We are deeply saddened by the loss of a Yankees legend and American hero, Yogi Berra.

Berra was also known for his unique phrases such as "It ain’t over ’til it’s over," and, "When you come to a fork in the road, take it." It was those so-called Yogi-isms that eventually inspired the cartoon character Yogi Bear, who debuted on television in 1958.

As a boy, Berra was known as Larry, but he came to be known as "Yogi" in his teens when he and his friends saw a program about India. A Hindu yogi appeared on screen sitting cross-legged — much in the same way Berra would sit while waiting for his turn at bat, the New York Times reported. From then on, he became known simply as Yogi.

At age 19, Berra served in the Navy during World War II, and was part of a crew on the front lines of D-Day, during which the future baseball legend was shot at by German defenders.

Berra survived the storied military assault and two years later, on Sept. 22, 1946, he made his MLB debut for the New York Yankees at the age of 21. He appeared in seven games during the 1946 season, logging eight hits and two home runs over 22 plate appearances.

AP

Yogi Berra, right, accepts a light from Yankees shortstop Phil Rizzuto.

Berra went on to anchor the legendary Yankees teams of the 1950s, considered to be one of the best baseball dynasties of all time.

In 19 MLB seasons, the first 18 of which were with the Yankees, Berra appeared in a total of 2,120 games, logging 358 home runs, and a higher-than-league-average hitting percentage through the bulk of his career.

Berra was a part of 10 World Series Championship teams and played a total of 75 World Series games.

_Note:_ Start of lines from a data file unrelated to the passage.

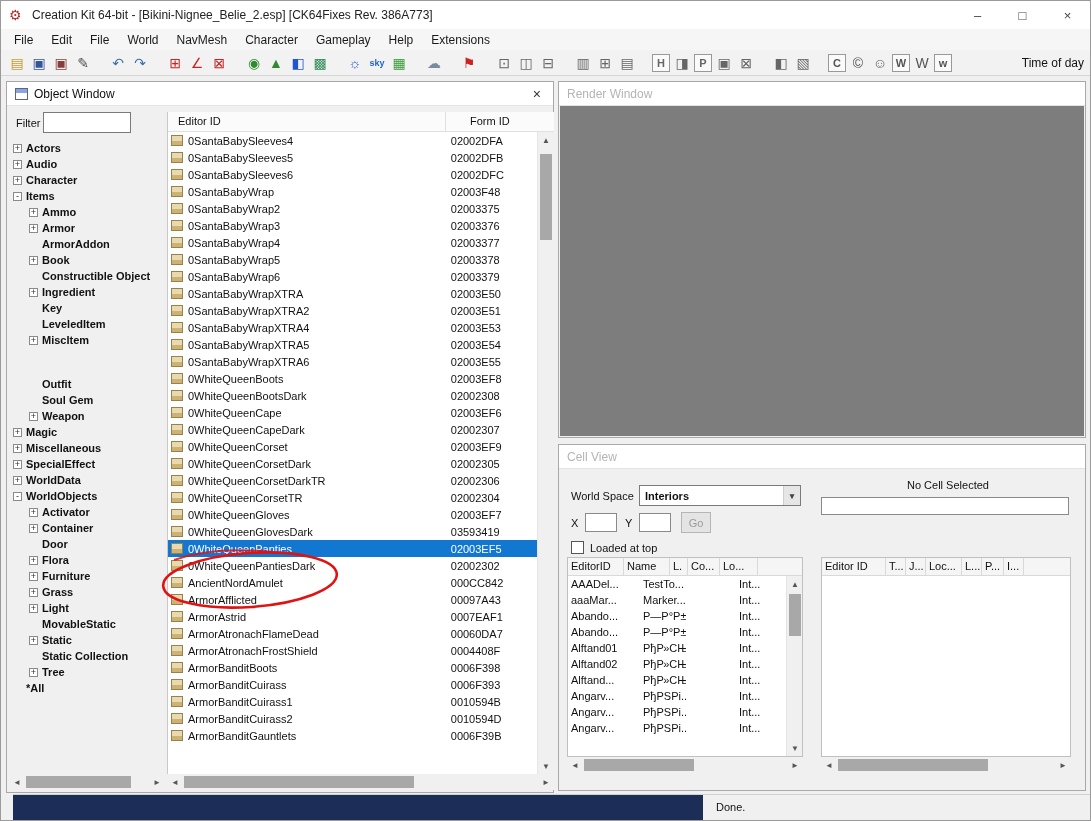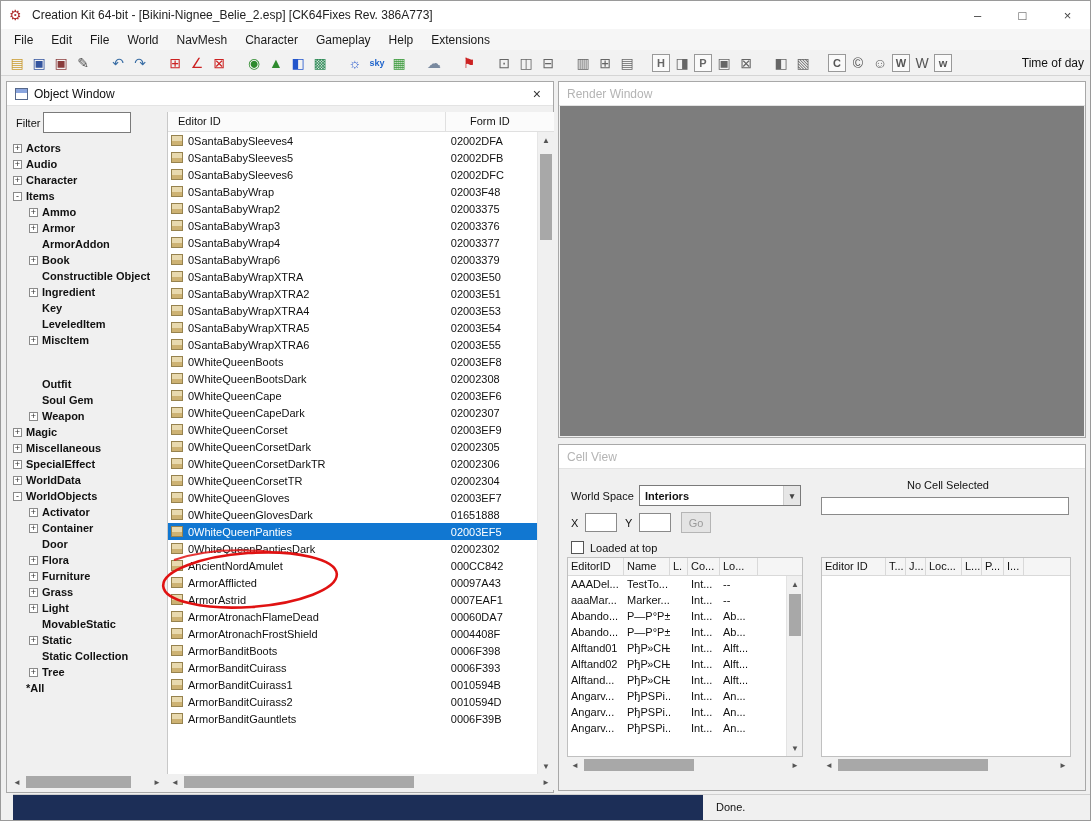"0SantaBabyWrap5" div.lrow { html: none -> <div> <span></span> <span>0SantaBabyWrap5</span> <span>02003378</span> </div> }
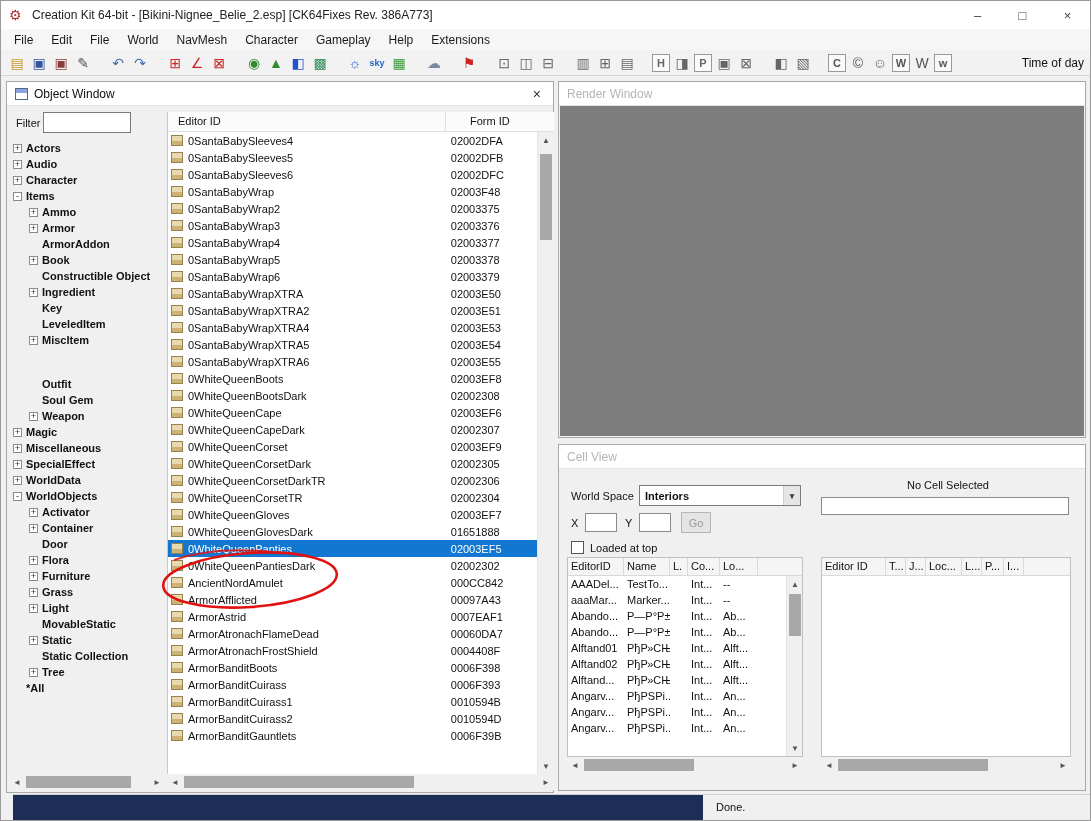"01651888" span.lform { text: 01651888 -> 03593419 }
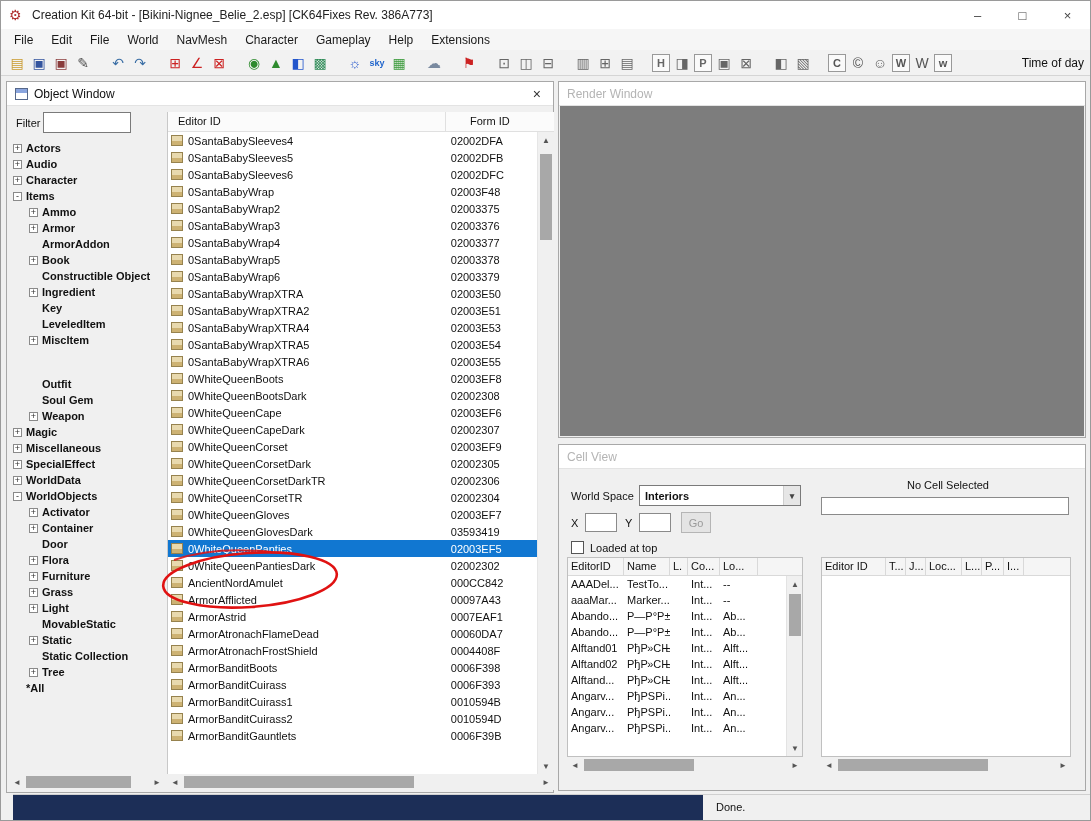"AAADel..." .crow { gap: none -> 16px }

He was named American League MVP in 1951, 1954, and 1955. He was named an All-Star every year from 1948-1962, with appearances in both All-Star Games hosted in 1961 and 1962.

In 1972, Berra's number — #8 — was retired by the New York Yankees, and he was inducted into the National Baseball Hall of Fame by 85.6% of voters.

Berra would go on to win three more World Series rings during his career as a manager.

He claimed the most World Series titles as player — 10 — beating Joe DiMaggio's nine.

In 1963, Berra was named manager of the Yankees, but he would go on to become a player-coach at the New York Mets. According to the Society for Baseball Research, Berra caught only two games and batted .222. He played his final game three days before turning 40.

AP

Philadelphia Phillies shortstop Granny Hamner is tagged at the plate by New York Yankees catcher Yogi Berra Oct. 6, 1950, as he tries to score in Game 3 of the World Series.

Married to his wife, Carmen, for 65 years — who died in March 2014 — Berra had three sons: Larry, a former minor-league catcher, Tim; a former NFL receiver, and Dale, a former major-league infielder.

One of his many grand children sits on the board of the Yogi Berra Museum and Learning Center, which sits on the campus of Montclair State University in New Jersey.

A cause of death was not immediately given.

On Wednesday, President Obama issued a statement on Berra's passing:

"Yogi Berra was an American original – a Hall of Famer and humble veteran; prolific jokester and jovial prophet. He epitomized what it meant to be a sportsman and a citizen, with a big heart, competitive spirit, and a selfless desire to open baseball to everyone, no matter their background. Michelle and I offer our deepest condolences to his family, his friends, and his fans in New York and across the world."